Climate change is shrinking birds in the US

James Marshall
December 6, 2019

As the climate warms, birds are shrinking and their wingspans are growing, according to a new study. Is this a taste of things to come - for humans as well as for birds?

"When we began collecting the data analyzed in this study, we were addressing a few simple questions about year-to-year and season-to-season variation in birds", says Willard, now a collections manager emeritus at the Field Museum.

This isn't the only way that climate change has changed bird ecology recently. Earlier this year, a study from the University of Cape Town found mountain wagtails, a type of bird native to sub-Saharan Africa, have shrunk in average weight over a 23-year period, which the researchers attributed to warming temperatures. In a press statement, he comments: "I was incredibly surprised that all of these species are responding in such similar ways". The largest investigation of its kind, the team carefully analyzed data from the birds that were measured using calipers and scales by Willard who recorded all of his data by hand. The consistency was shocking.

"We found nearly all of the species were getting smaller", said lead author Brian Weeks, an assistant professor at the school for environment and sustainability at the University of MI. Wingspan went up by 1.3% on average, and the two parameters were inversely correlated. The birds with longer wingspans were most likely to survive the long journey as they showed signs of adapting.

We found nearly all of the species were getting smaller.

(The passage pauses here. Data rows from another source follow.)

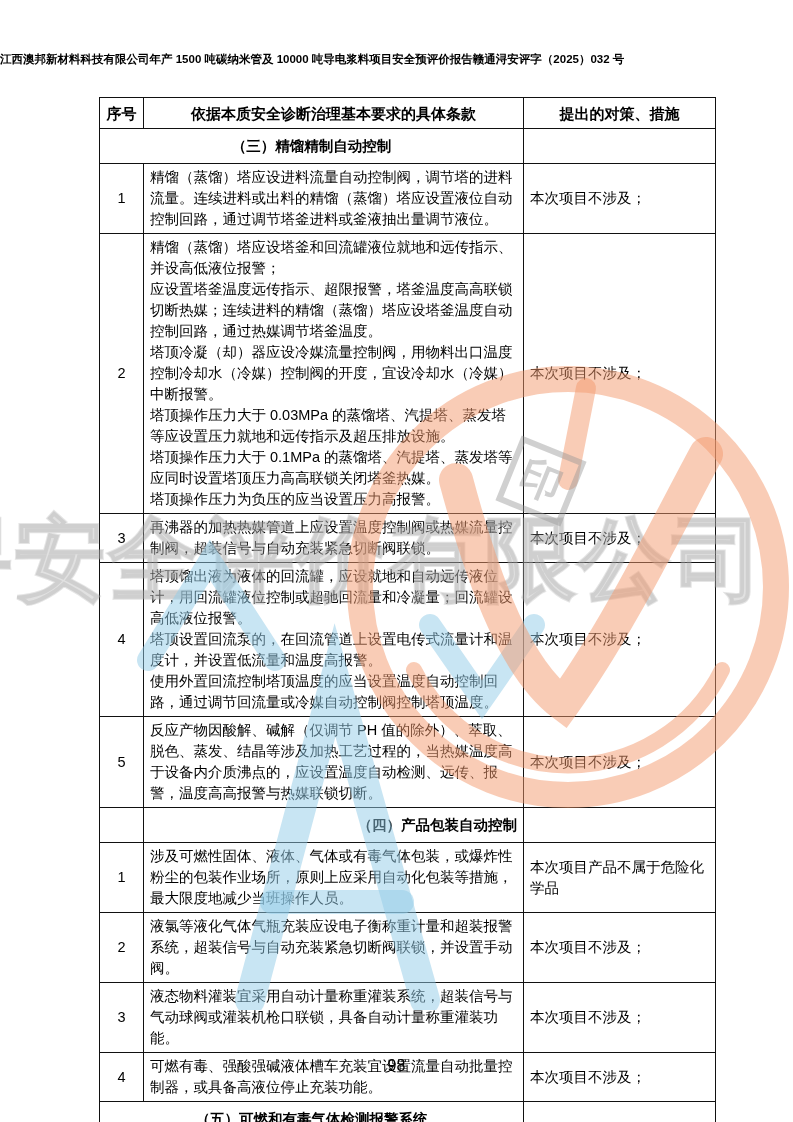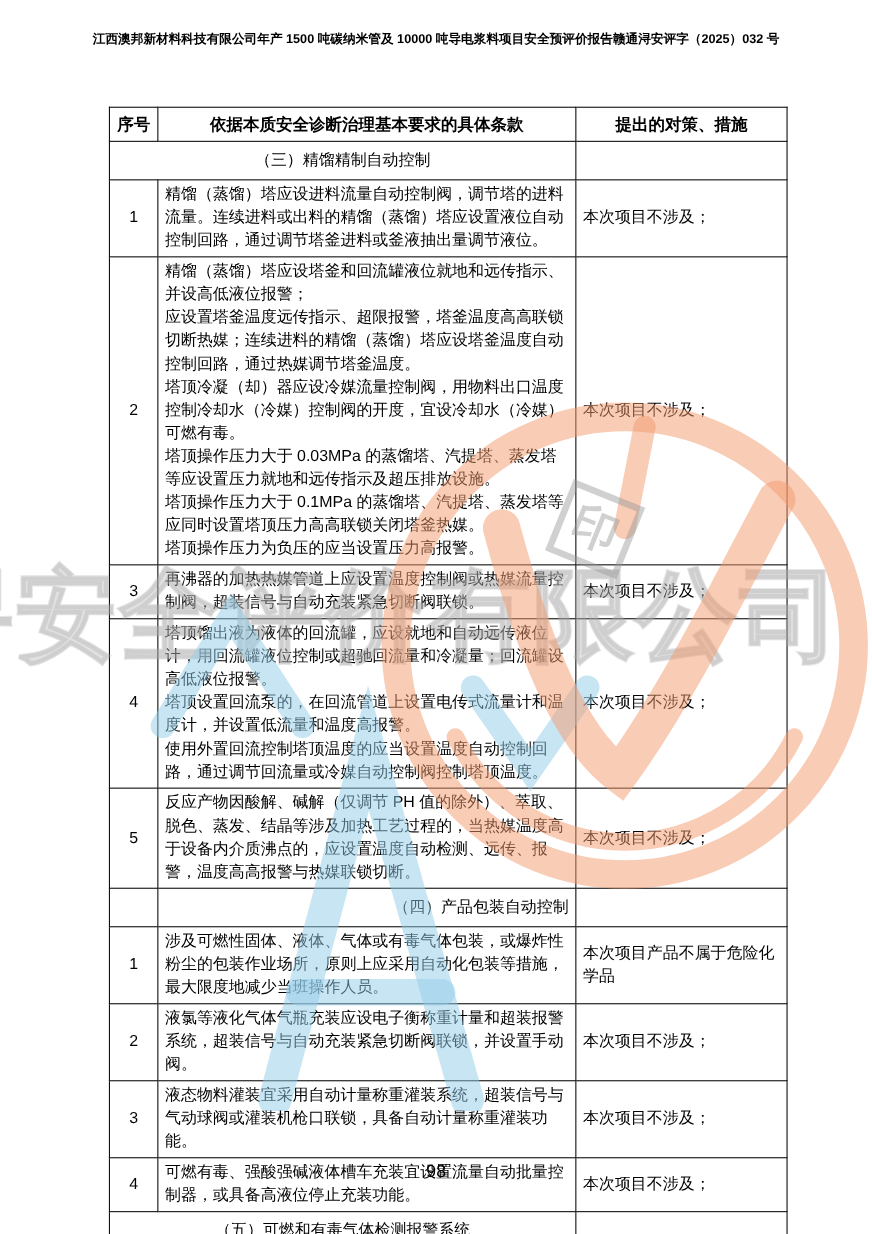"江西澳邦新材料科技有限公司年产 1500 吨碳纳米管及 10000" .doc-header { text-align: center -> none; top: 28px -> 52px }
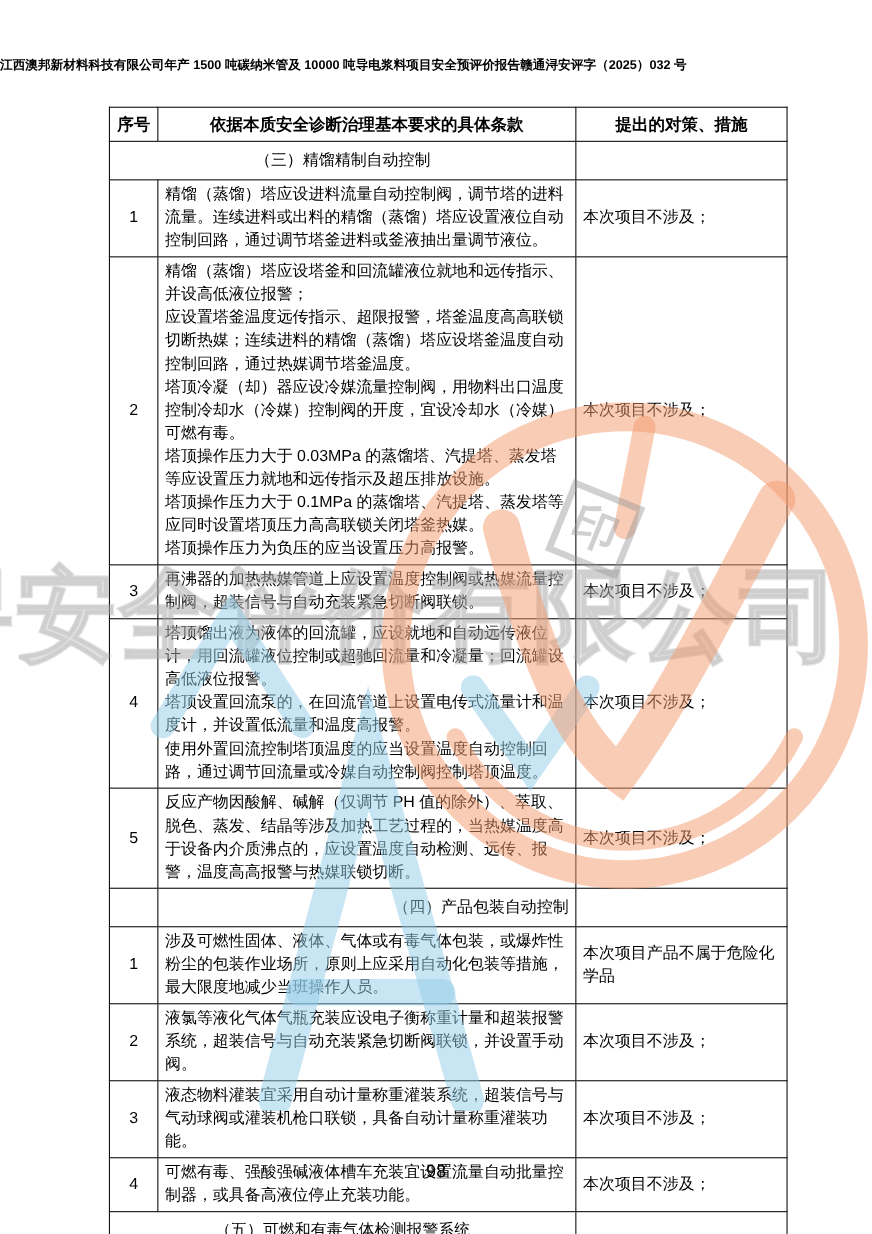"（三）精馏精制自动控制" td.sec { font-weight: 400 -> 700 }
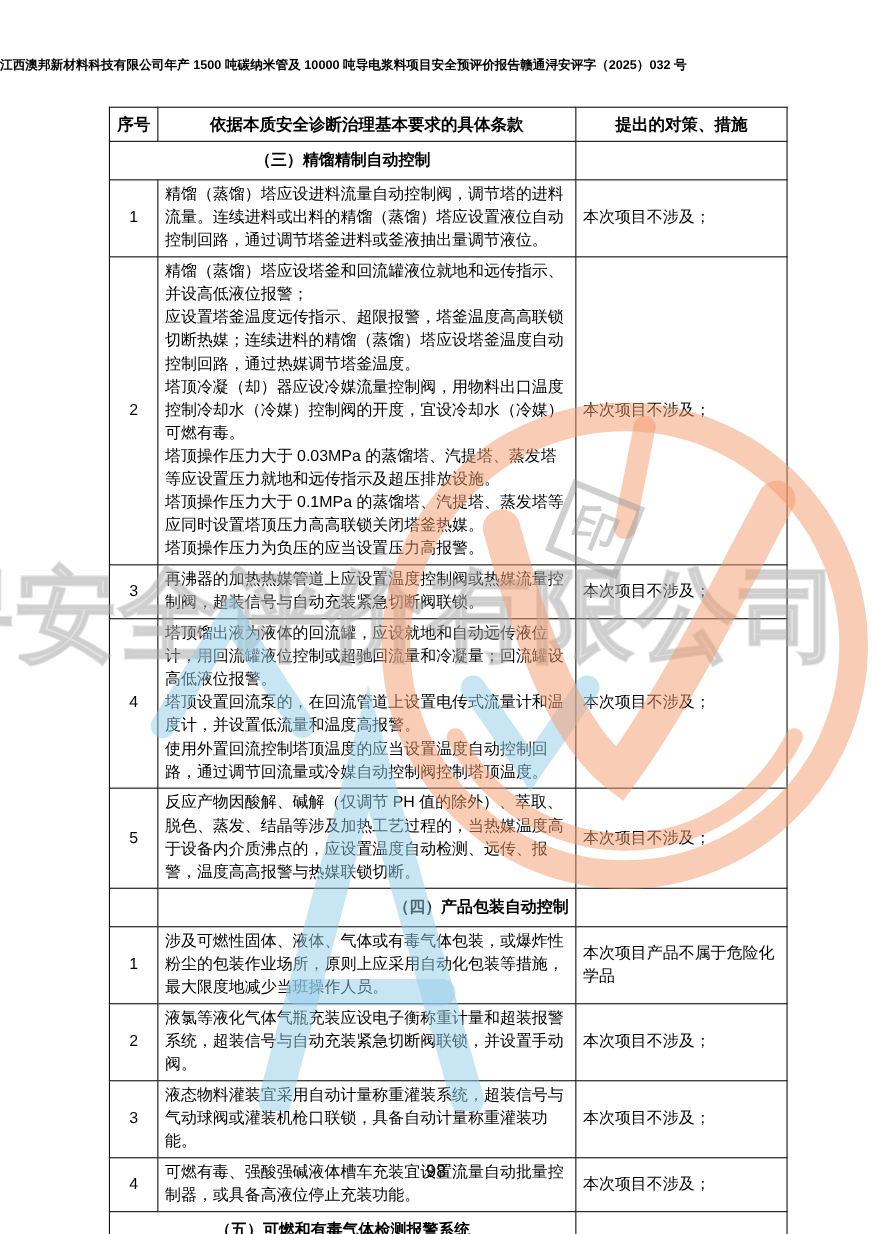"塔顶冷凝（却）器应设冷媒流量控制阀，用物料出口温度控制冷却水（冷媒）控制阀的开度" p { text: 可燃有毒 -> 中断报警 }
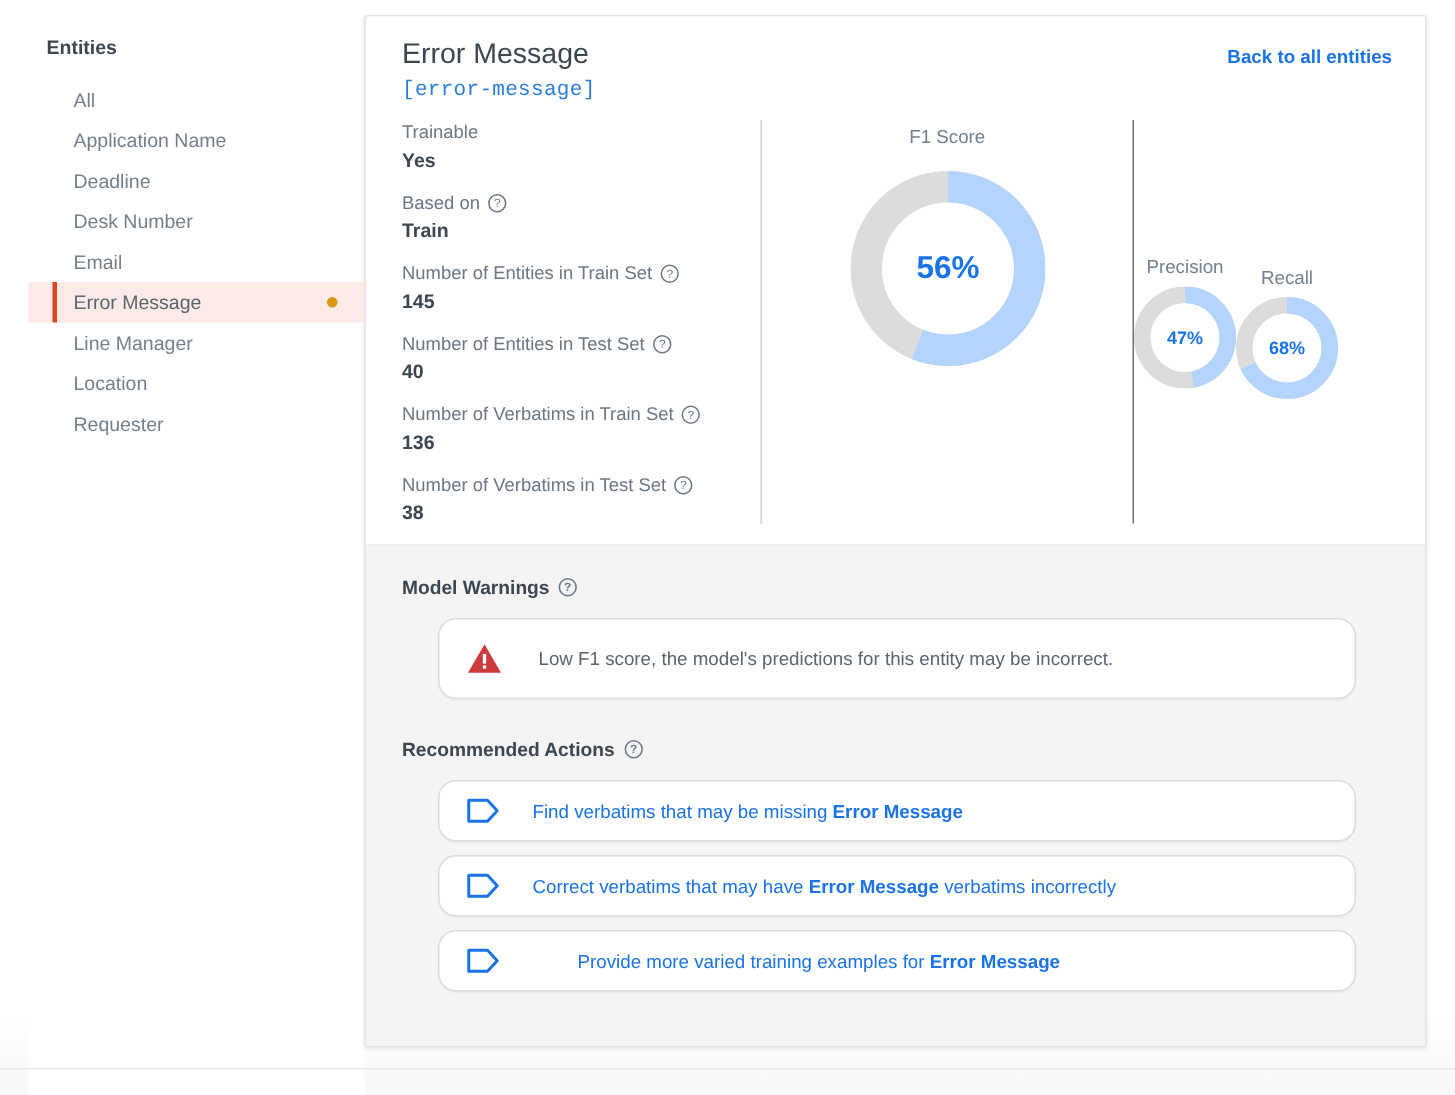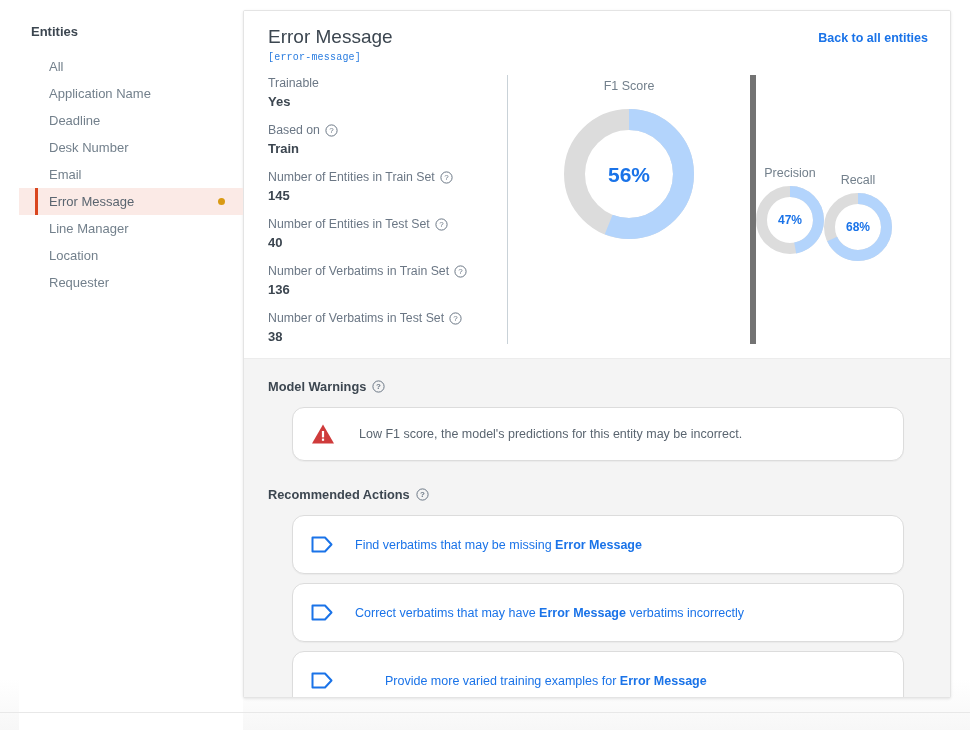"[error-message]" .entity-slug { font-size: 10px -> 14px }
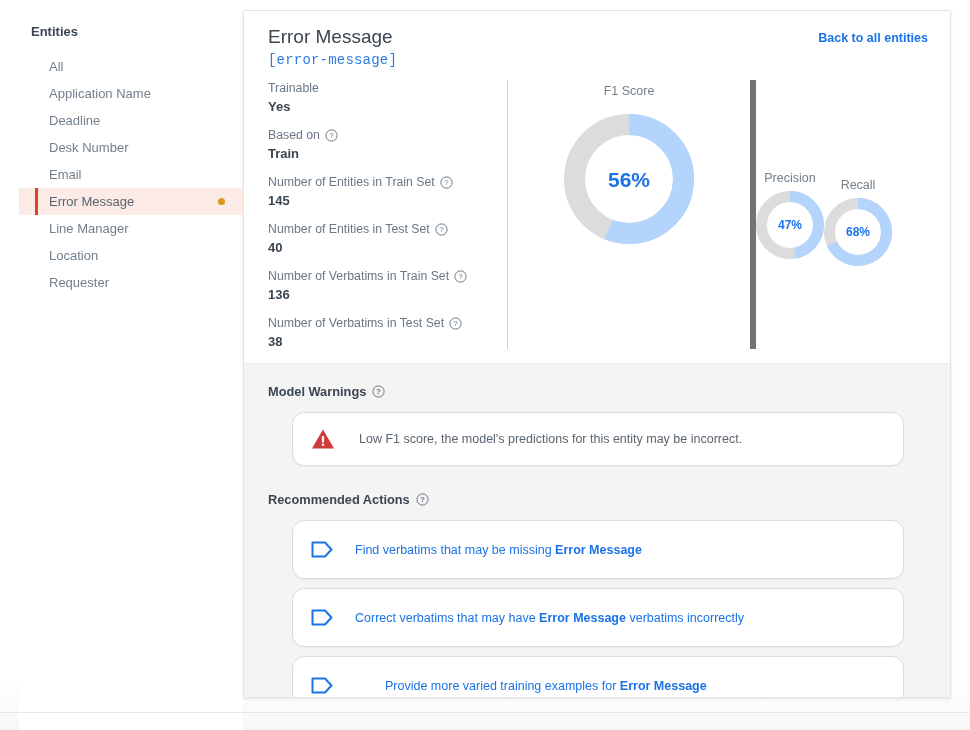"F1 Score" .f1-col { border-right: 6px solid #737373 -> 1px solid #737373 }
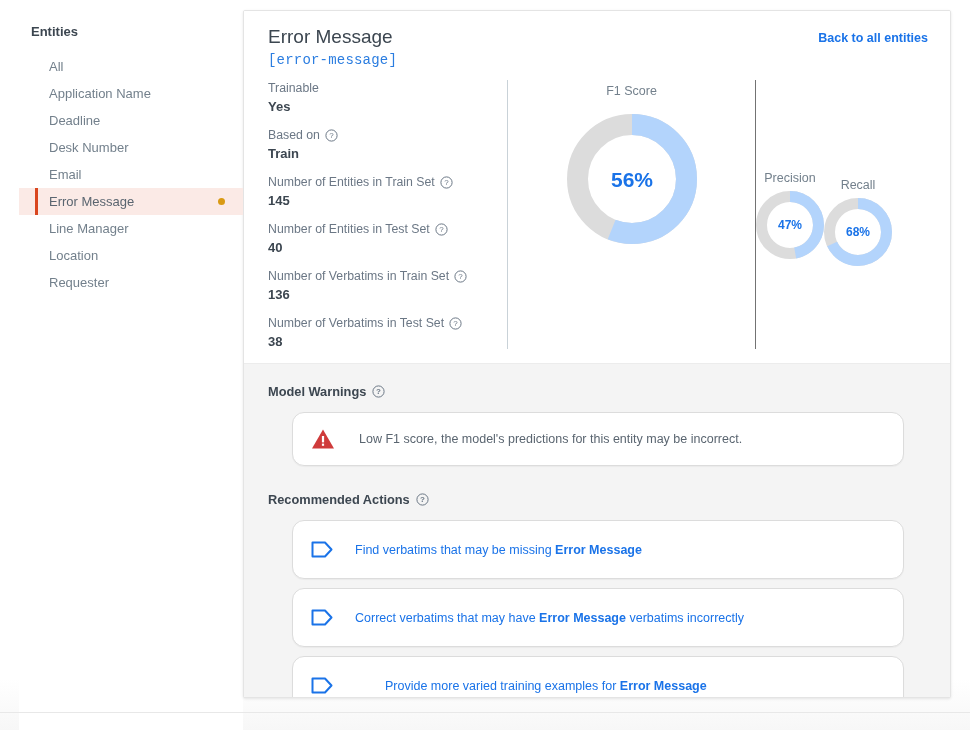"Find verbatims that may be" .action-panel { height: 59px -> 41px }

Published in the journal Ecology Letters, the team outline how increases in temperature associated with climate change are predicted to cause reductions in body size across a range of animal species with the data from the birds being a key demonstrator of this trend. This biological theory is known as Bergmann's rule. Reduced body size means that birds have less energy to complete long and taxing migrations, Weeks tells the BBC's Vlamis. They found an inverse relationship between body size and summer temperature. However, the measurements can not lie, and this study, the largest in its category, shows "the most consistent large-scale responses for a diverse group of birds", according to the researchers. "Being able to show that kind of detail in a morphological study is unique to our study, as far as I know, and it's entirely due to the quality of the dataset that David Willard generated".

This study provides solid evidence of shrinking body size. One possibility they are exploring is called developmental plasticity - how an animal changes its developmental pattern with its changing habitat or environmental conditions.

While most studies that consider animal response to climate change tend to be concentrated on factors associated with geographical range, migration, and population this study proposes that body morphology should also be considered a crucial element.

It is not yet clear whether these changes are harmful to birds, but the study suggests that animal size and shape are an important consideration when predicting how species will react to a continually warming planet.

A study published Wednesday involving 70.716 birds killed from 1978 to 2016 in these collisions in the third largest United States city found that their average body size has steadily declined during this period, although their spans have increased.